Declaration and results
The declaration issued by the three leaders on conclusion of the conference on 1 December 1943, recorded the following military conclusions:
- The Yugoslav Partisans should be supported by supplies and equipment and also by commando operations.
- It would be desirable for Turkey to enter war on the side of the Allies before the end of the year.
- The leaders took note of Stalin’s statement that if Turkey found herself at war with Germany and as a result Bulgaria declared war on Turkey or attacked her, the Soviet Union would immediately be at war with Bulgaria. The Conference further noted that this could be mentioned in the forthcoming negotiations to bring Turkey into the war.

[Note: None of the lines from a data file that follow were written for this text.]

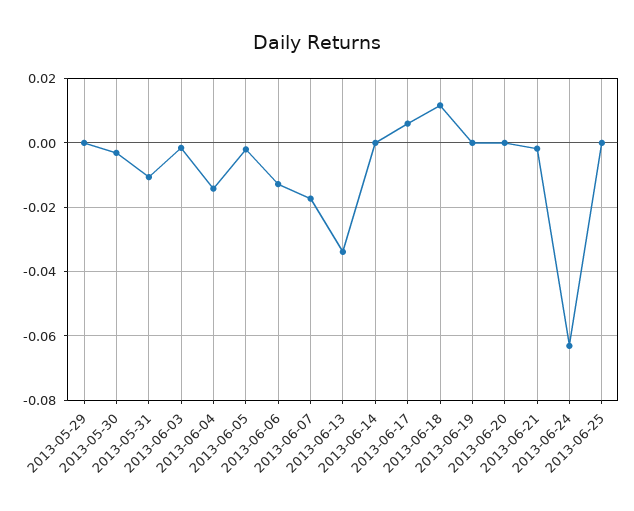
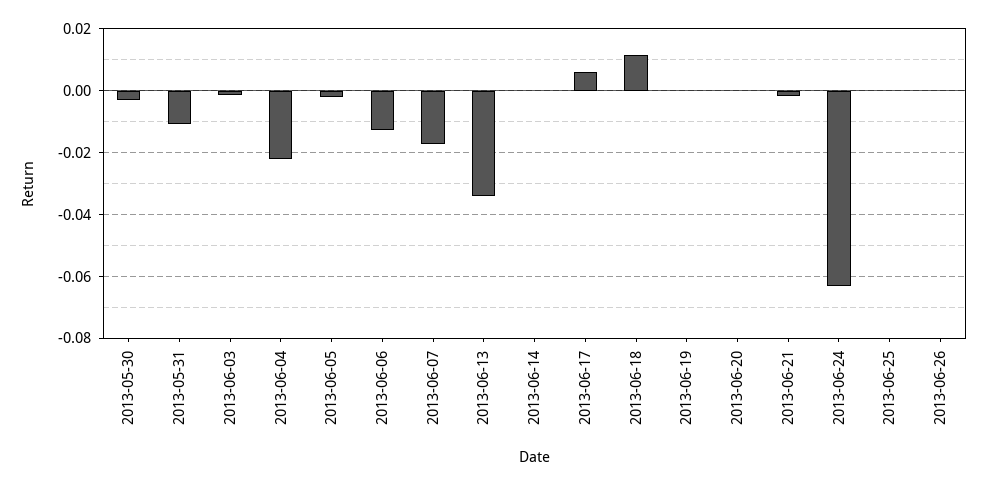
2013-05-29: 0 -> none
2013-06-04: -0.014 -> -0.022
2013-06-26: none -> 0

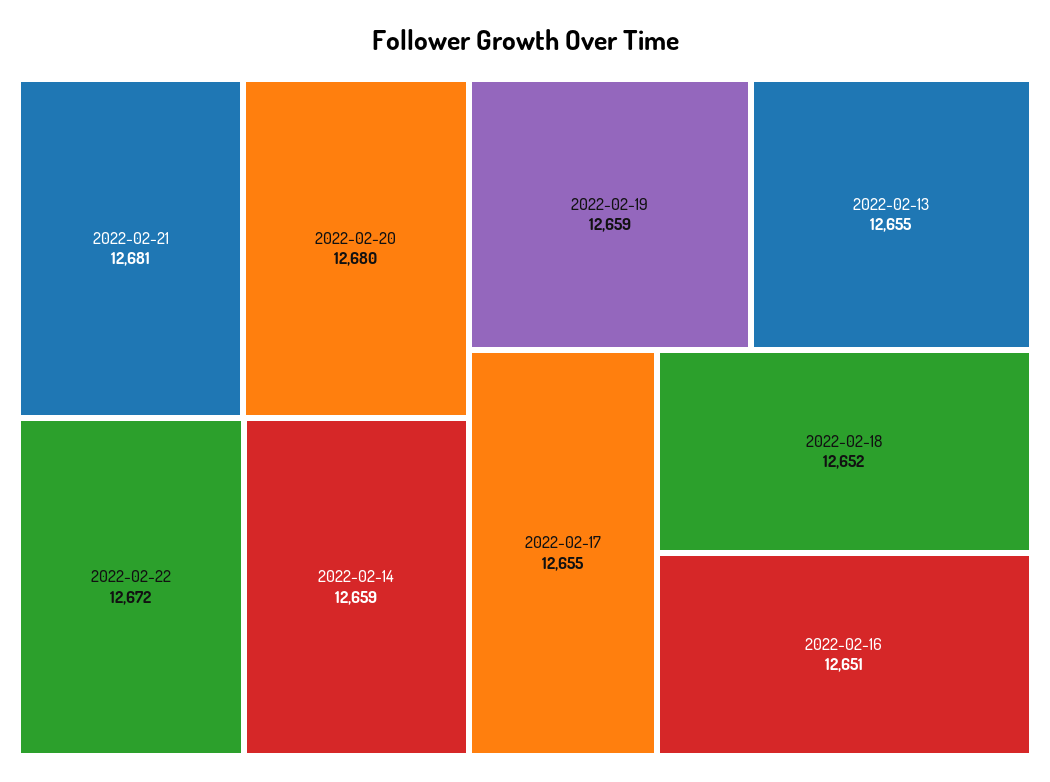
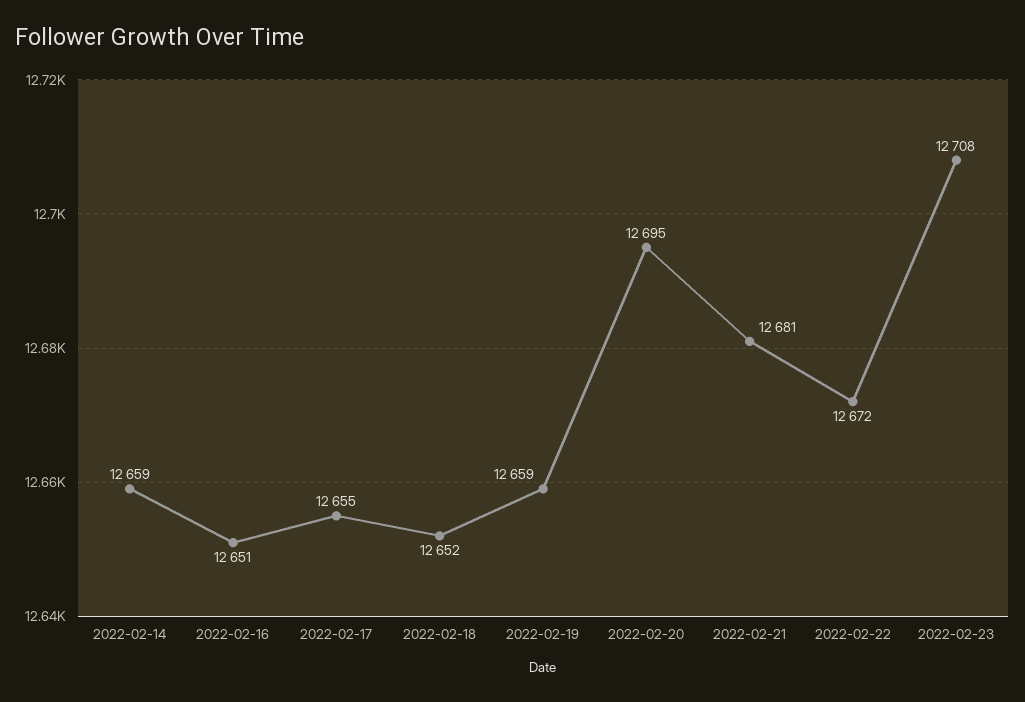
2022-02-20: 12680 -> 12695
2022-02-13: 12655 -> none
2022-02-23: none -> 12708

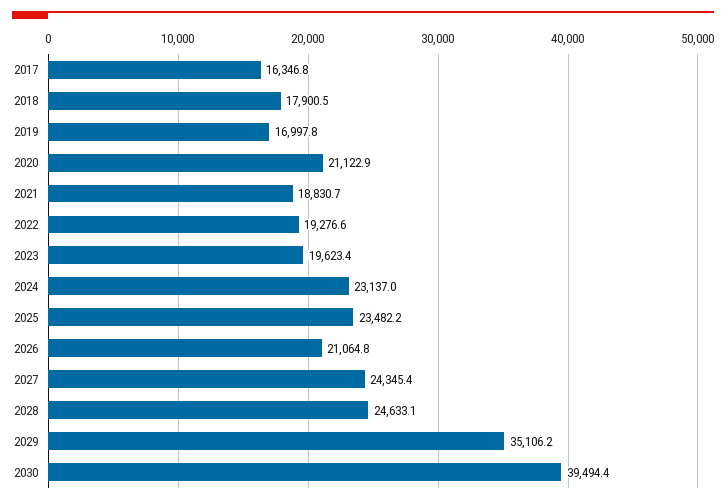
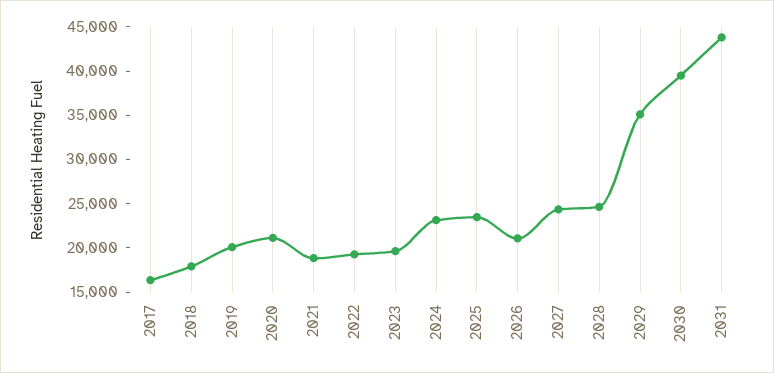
2019: 16997.8 -> 20000
2031: none -> 44000

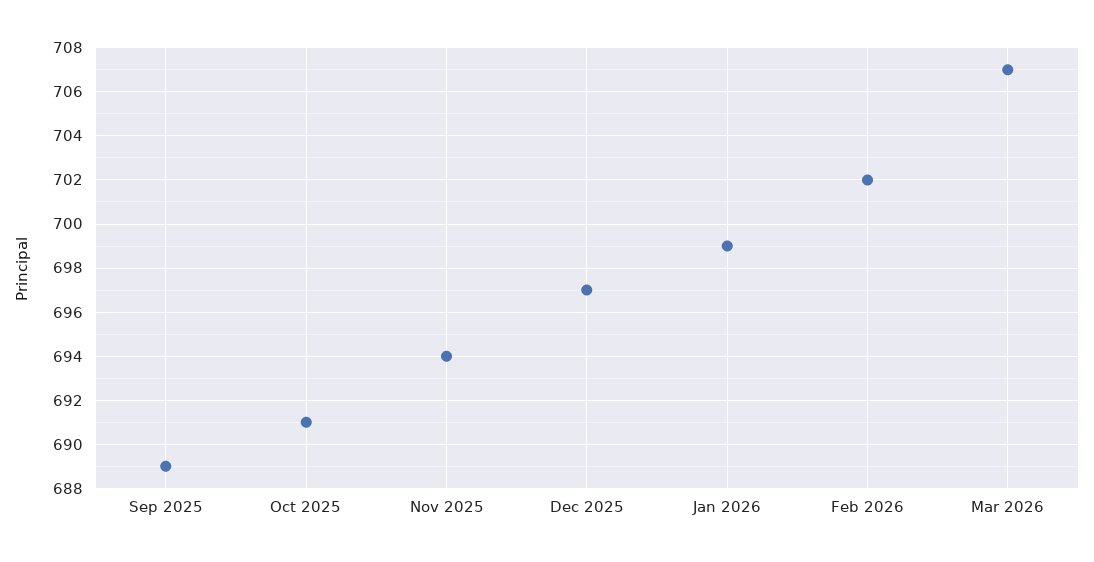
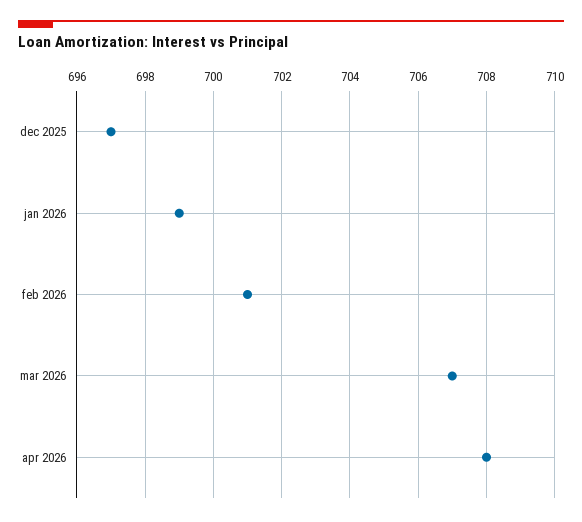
Sep 2025: 689 -> none
Oct 2025: 691 -> none
Nov 2025: 694 -> none
Feb 2026: 702 -> 701
apr 2026: none -> 708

- The cross-channel invasion of Normandy (Operation Overlord) would be launched during May 1944 in conjunction with an operation against southern France. The latter operation would be as strong as availability of landing-craft permitted. The Conference further noted Joseph Stalin’s statement that the Soviet forces would launch an offensive at about the same time with the object of preventing the German forces from transferring from the Eastern to the Western Front.
- The leaders agreed that the military staffs of the Three Powers should keep in close touch with each other in regard to the impending operations in Europe. In particular, it was agreed that a cover plan to mislead the enemy about these operations should be concerted between the staffs concerned.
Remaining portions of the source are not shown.